(RECORDS SUPPLIED)
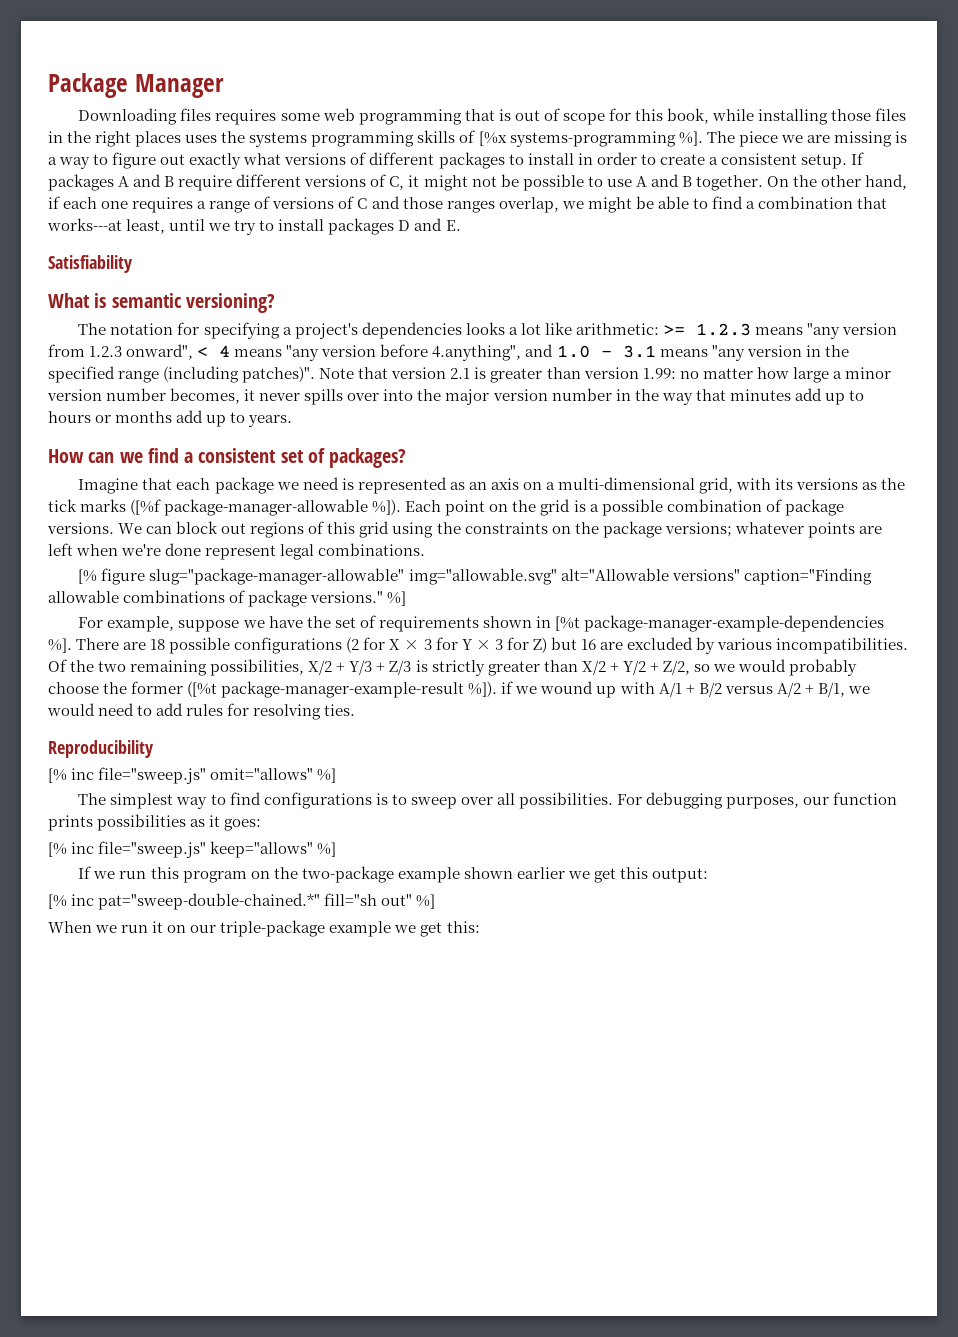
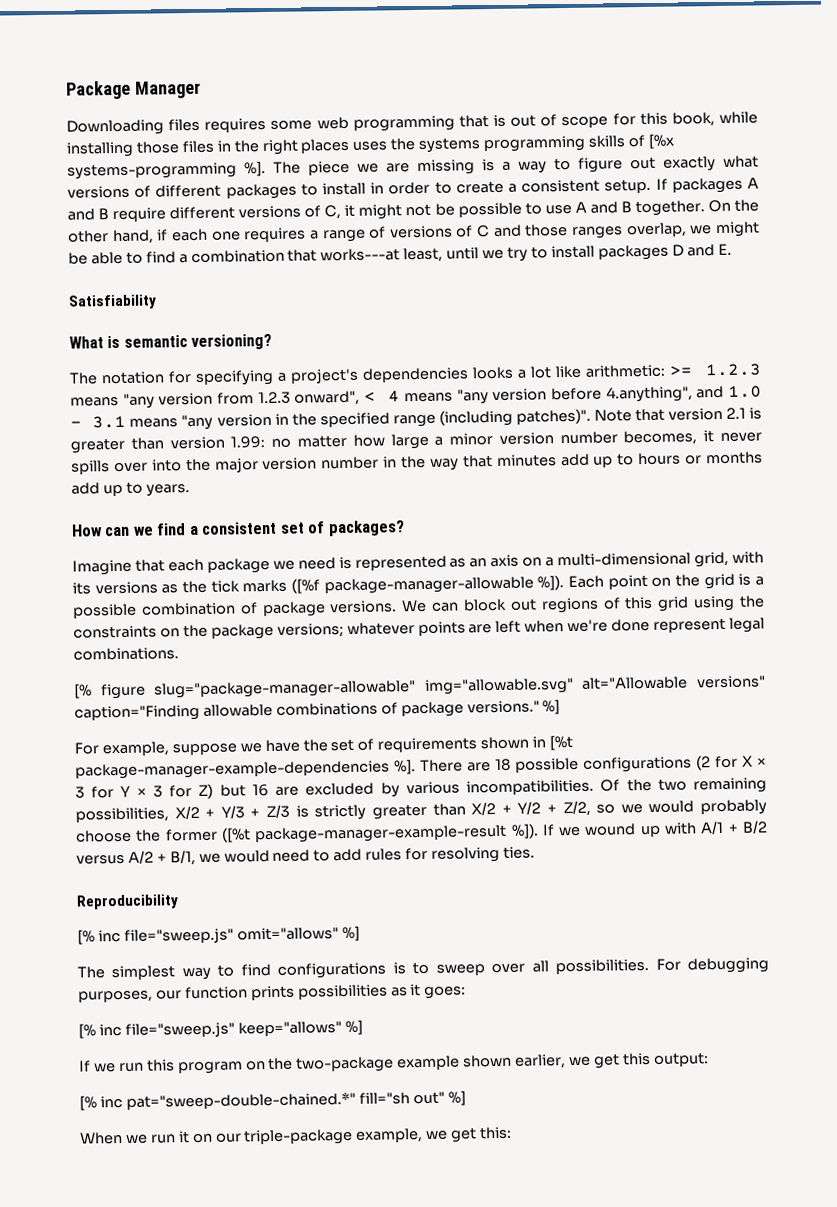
- Of the two remaining possibilities, X/2 + Y/3 + Z/3 is strictly greater than X/2 + Y/2 + Z/2, so we would probably choose the former ([%t package-manager-example-result %]). if we wound up with A/1 + B/2 versus A/2 + B/1, we would need to add rules for resolving ties.
+ Of the two remaining possibilities, X/2 + Y/3 + Z/3 is strictly greater than X/2 + Y/2 + Z/2, so we would probably choose the former ([%t package-manager-example-result %]). If we wound up with A/1 + B/2 versus A/2 + B/1, we would need to add rules for resolving ties.
- If we run this program on the two-package example shown earlier we get this output:
+ If we run this program on the two-package example shown earlier, we get this output:
- When we run it on our triple-package example we get this:
+ When we run it on our triple-package example, we get this:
(End RECORDS SUPPLIED)
**TASK BRIEF:** Pictures stay out; everything else in the listing above is to be repeated exactly.

**EXERCISE OUTPUT:**
- Of the two remaining possibilities, X/2 + Y/3 + Z/3 is strictly greater than X/2 + Y/2 + Z/2, so we would probably choose the former ([%t package-manager-example-result %]). if we wound up with A/1 + B/2 versus A/2 + B/1, we would need to add rules for resolving ties.
+ Of the two remaining possibilities, X/2 + Y/3 + Z/3 is strictly greater than X/2 + Y/2 + Z/2, so we would probably choose the former ([%t package-manager-example-result %]). If we wound up with A/1 + B/2 versus A/2 + B/1, we would need to add rules for resolving ties.
- If we run this program on the two-package example shown earlier we get this output:
+ If we run this program on the two-package example shown earlier, we get this output:
- When we run it on our triple-package example we get this:
+ When we run it on our triple-package example, we get this:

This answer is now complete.